Start of Block
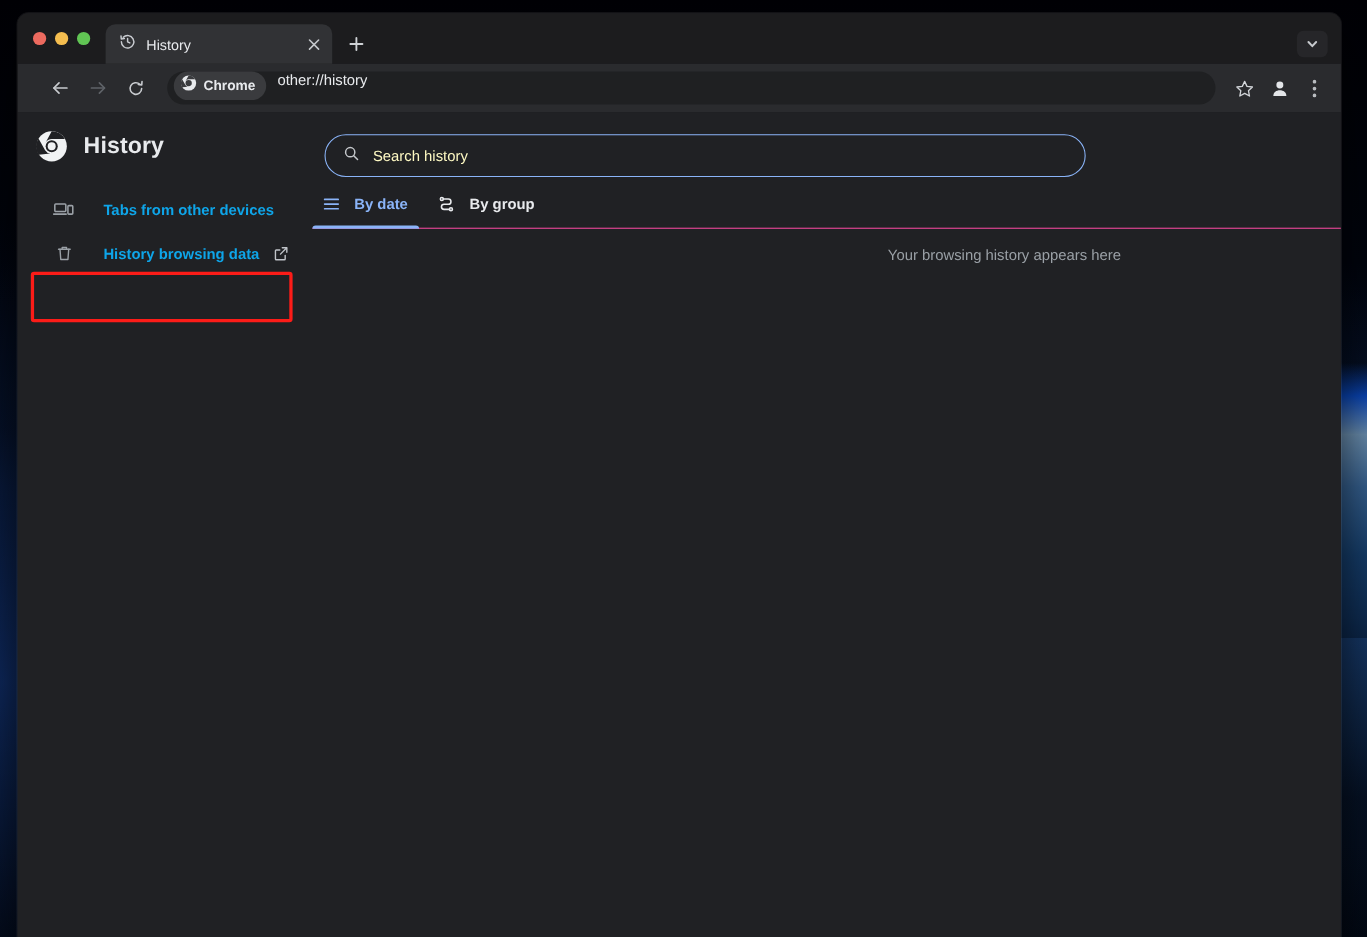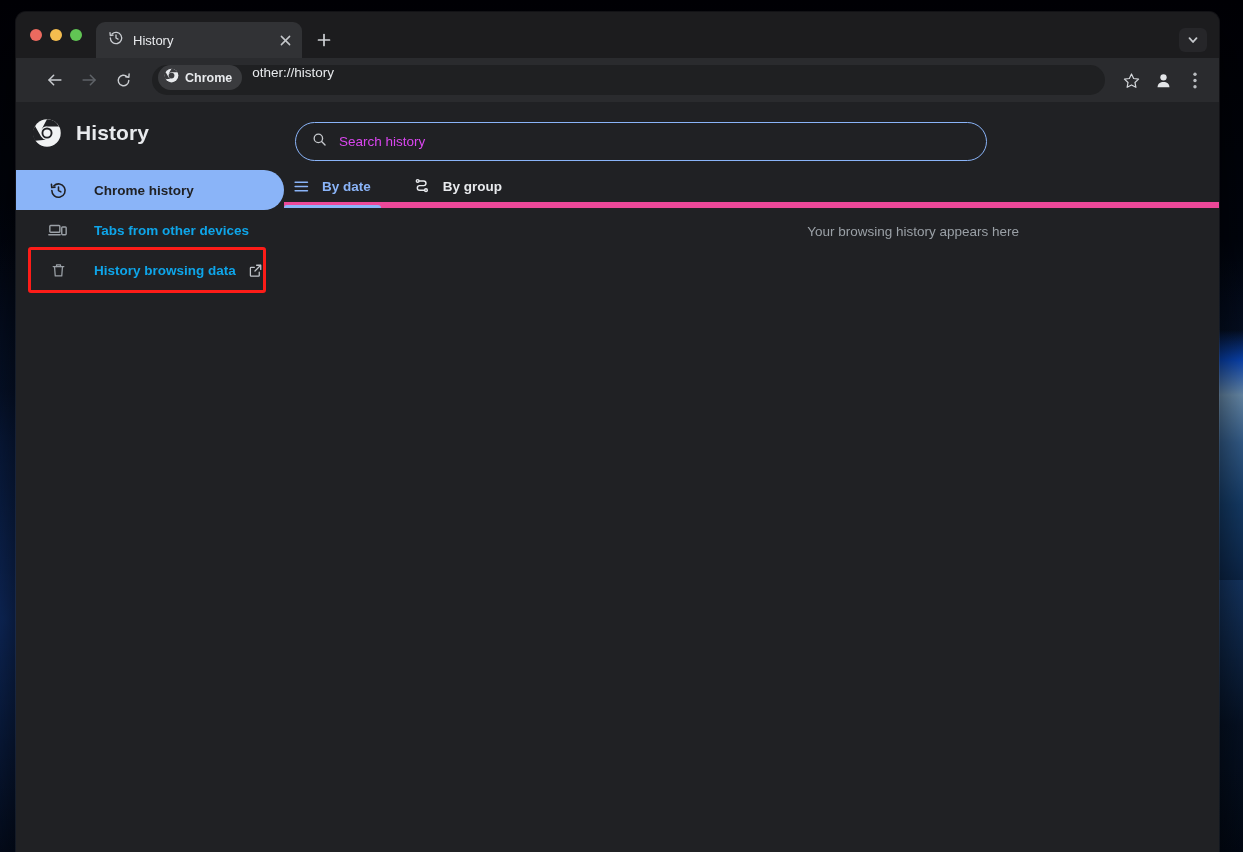--- a/index.html
+++ b/index.html
@@ -135,21 +135,21 @@
   #history-title { color: #e8eaed; font-size: 21px; font-weight: bold; letter-spacing: .1px; }
   #search-box {
     position: absolute; left: 279px; top: 110px;
     width: 692px; height: 39px;
     background: #202124;
     border: 1px solid #8ab4f8;
     border-radius: 20px;
     display: flex; align-items: center;
     padding: 0 16px; gap: 12px;
   }
-  #search-box .search-text { color: #d946ef; font-size: 13.5px; }
+  #search-box .search-text { color: #fef9c3; font-size: 13.5px; }
 
   #body-area { flex: 1; display: flex; min-height: 0; }
 
   
   #sidebar {
     width: 268px; flex: none;
     padding-top: 6px;
   }
   .side-item {
     height: 40px;
@@ -185,23 +185,23 @@
     border: 3px solid #fc1c18;
     border-radius: 3px;
     pointer-events: none;
   }
   #sidebar-inner { position: relative; }
 
   
   #main { flex: 1; min-width: 0; display: flex; flex-direction: column; }
   #view-tabs {
     height: 44px; flex: none;
-    display: flex; align-items: flex-start;
-    gap: 16px; position: relative;
-    border-bottom: 6px solid #ec4899;
+    display: flex; align-items: center;
+    gap: 0; position: relative;
+    border-bottom: 1px solid #ec4899;
   }
   .view-tab {
     height: 44px; display: flex; align-items: center;
     gap: 12px; padding: 0 18px 0 8px;
     position: relative;
   }
   .view-tab .vt-icon { width: 18px; height: 18px; display: flex; align-items: center; justify-content: center; color: #e8eaed; }
   .view-tab .vt-label { font-size: 13.5px; font-weight: bold; color: #e8eaed; }
   .view-tab.active .vt-icon, .view-tab.active .vt-label { color: #8ab4f8; }
   .view-tab.active::after {
@@ -347,30 +347,20 @@
         </svg>
       </span>
       <span class="search-text">Search history</span>
     </div>
 
     <div id="body-area">
 
       <nav id="sidebar">
         <div id="sidebar-inner">
 
-          <div class="side-item selected">
-            <span class="side-icon">
-              <svg width="19" height="19" viewBox="0 0 24 24" fill="none" stroke="currentColor" stroke-width="2" stroke-linecap="round" stroke-linejoin="round">
-                <path d="M3.6 12a8.4 8.4 0 1 0 2.6-6"></path>
-                <polyline points="3.1,4.2 3.5,8.3 7.6,7.7"></polyline>
-                <polyline points="12,7.5 12,12 15,13.7"></polyline>
-              </svg>
-            </span>
-            <span class="side-label">Chrome history</span>
-          </div>
 
           <div class="side-item">
             <span class="side-icon">
               <svg width="20" height="20" viewBox="0 0 24 24" fill="none" stroke="currentColor" stroke-width="1.7" stroke-linejoin="round">
                 <rect x="2.2" y="6.5" width="12" height="8.2" rx="1"></rect>
                 <line x1="1" y1="17.6" x2="14.6" y2="17.6" stroke-linecap="round"></line>
                 <rect x="16.5" y="8.3" width="5.3" height="9.3" rx="1"></rect>
               </svg>
             </span>
             <span class="side-label">Tabs from other devices</span>

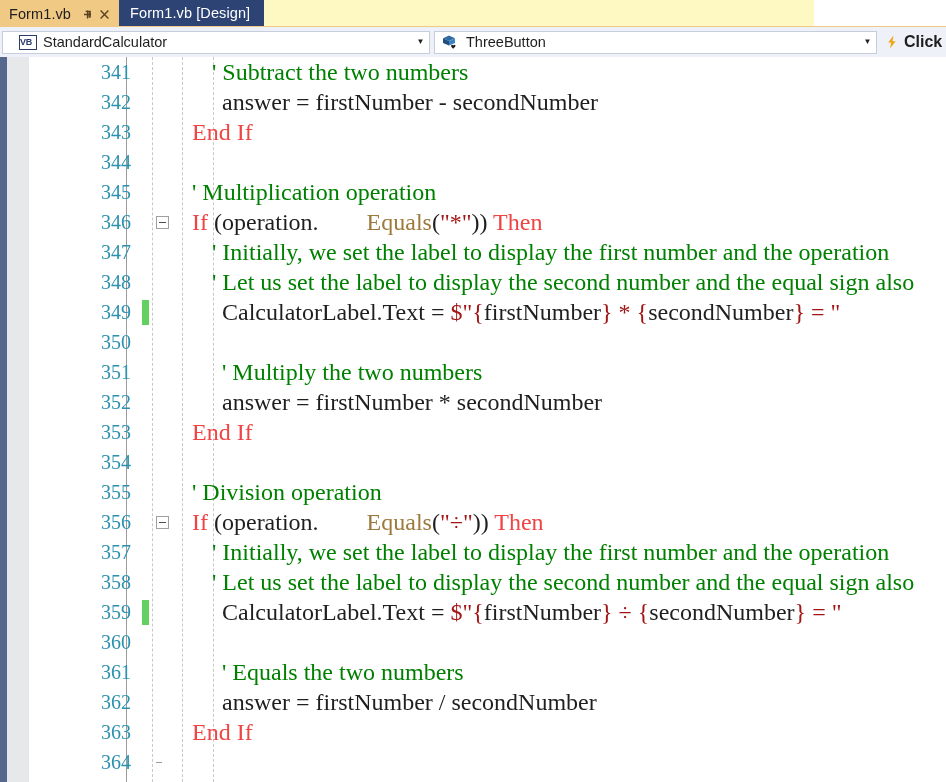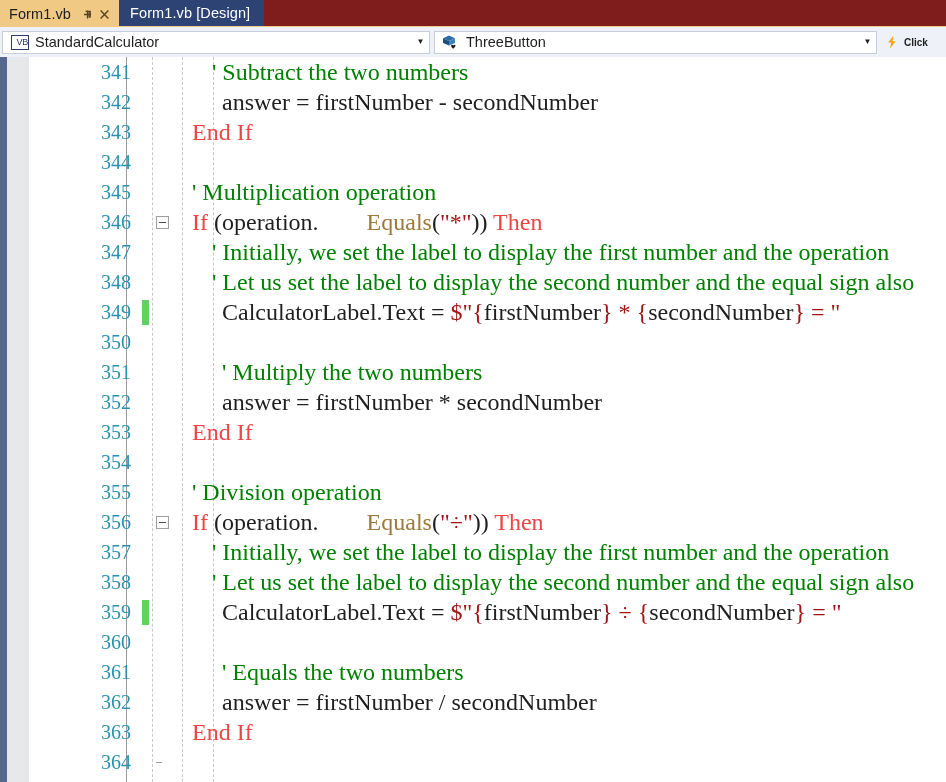--- a/index.html
+++ b/index.html
@@ -12,22 +12,22 @@
     height: 782px;
     overflow: hidden;
     font-family: "Liberation Sans", sans-serif;
     -webkit-font-smoothing: antialiased;
   }
 
   
   .tabstrip {
     position: absolute;
     left: 0; top: 0;
-    width: 946px; height: 26px;
-    background: #7f1d1d;
+    width: 814px; height: 26px;
+    background: #fef9c3;
     display: flex;
     align-items: flex-end;
   }
   .tab {
     display: flex;
     align-items: center;
     height: 26px;
     box-sizing: border-box;
     font-size: 14.5px;
     white-space: nowrap;
@@ -87,49 +87,49 @@
     flex: 0 0 auto;
     width: 17px;
     text-align: center;
     font-size: 8px;
     color: #1e1e1e;
     line-height: 1;
   }
   .vb-badge {
     flex: 0 0 auto;
     width: 18px; height: 15px;
-    margin-left: 8px;
+    margin-left: 16px;
     background: #ffffff;
     border: 1.5px solid #2b3c6b;
     color: #2b3c6b;
     font-size: 9px;
-    font-weight: normal;
+    font-weight: bold;
     line-height: 12px;
-    text-align: right;
+    text-align: left;
     letter-spacing: -0.3px;
     box-sizing: border-box;
   }
   .cube-icon {
     flex: 0 0 auto;
     width: 20px; height: 17px;
     margin-left: 5px;
     position: relative;
   }
   .event-area {
     flex: 1 1 auto;
     display: flex;
     align-items: center;
     height: 23px;
     padding-left: 5px;
     overflow: hidden;
     white-space: nowrap;
   }
   .bolt-icon { flex: 0 0 auto; width: 16px; height: 16px; }
   .event-label {
-    font-size: 10px;
+    font-size: 16px;
     font-weight: bold;
     color: #1e1e1e;
     padding-left: 4px;
   }
 
   
   .editor {
     position: absolute;
     left: 0; top: 57px;
     width: 946px; height: 725px;

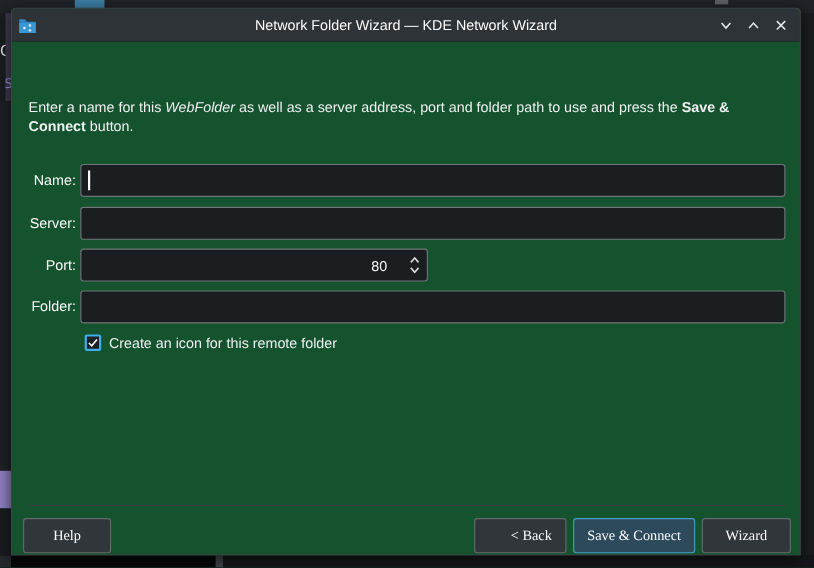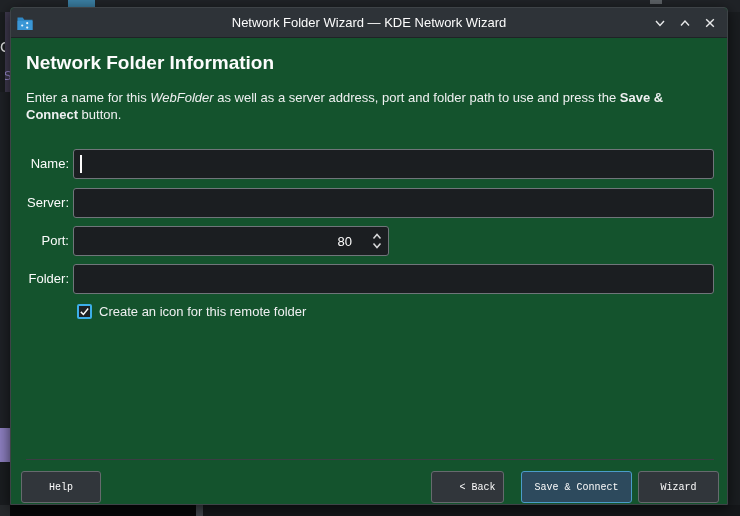--- a/index.html
+++ b/index.html
@@ -78,24 +78,24 @@
   }
   .cb.checked { border-color:#3daee9; }
   .cb svg { stroke:#fcfcfc; stroke-width:2; fill:none; }
   .cb-label { color:#eff0f1; }
 
   .separator { position:absolute; left:15px; top:451px; width:688px; height:1px; background:#3a3e43; }
 
   .btn {
     position:absolute; top:463px; height:32px;
     background:#31363b; border:1px solid #666a6e; border-radius:3px;
-    color:#fcfcfc; font-size:10px; font-family:Liberation Mono, monospace; cursor:pointer;
+    color:#fcfcfc; font-size:13px; font-family:Liberation Serif, serif; cursor:pointer;
   }
   .btn-help   { left:10px;  width:80px; }
-  .btn-back   { left:420px; width:73px;padding-left:20px; }
+  .btn-back   { left:420px; width:84px;padding-left:20px; }
   .btn-save   { left:510px; width:111px; background:#2d4a5d; border-color:#4a9cc9; }
   .btn-cancel { left:627px; width:81px; }
 </style>
 </head>
 <body>
 
 <div>
   <div class="bg-topstrip">
     <div class="bg-teal"></div>
     <div class="bg-mark-a"></div>
@@ -140,21 +140,20 @@
       </span>
       <span class="wc">
         <svg width="12" height="12" viewBox="0 0 12 12">
             <line x1="2.2" y1="2.2" x2="9.8" y2="9.8"></line>
             <line x1="9.8" y1="2.2" x2="2.2" y2="9.8"></line>
           </svg>
       </span>
     </span>
   </div>
 
-  <h1>Network Folder Information</h1>
 
   <p class="desc"><span>Enter a name for this </span><em>WebFolder</em><span> as well as a server address, port and folder path to use and press the </span><strong>Save &amp; Connect</strong><span> button.</span></p>
 
   <div class="row-label" style="top:141px">Name:</div>
   <div class="field-wrap" style="top:141px; width:641px">
     <input type="text" class="tf" style="">
     <span class="caret"></span>
   </div>
 
   <div class="row-label" style="top:180px">Server:</div>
End of Block
* _Problem requirements_
Look back at the entries above and repeat, unchanged, every line from the line holding "position: absolute; left: 279px;" through the line holding "border: 3px solid #fc1c18;".

* _The completed task_
     position: absolute; left: 279px; top: 110px;
     width: 692px; height: 39px;
     background: #202124;
     border: 1px solid #8ab4f8;
     border-radius: 20px;
     display: flex; align-items: center;
     padding: 0 16px; gap: 12px;
   }
-  #search-box .search-text { color: #d946ef; font-size: 13.5px; }
+  #search-box .search-text { color: #fef9c3; font-size: 13.5px; }
 
   #body-area { flex: 1; display: flex; min-height: 0; }
 
   
   #sidebar {
     width: 268px; flex: none;
     padding-top: 6px;
   }
   .side-item {
     height: 40px;
@@ -185,23 +185,23 @@
     border: 3px solid #fc1c18;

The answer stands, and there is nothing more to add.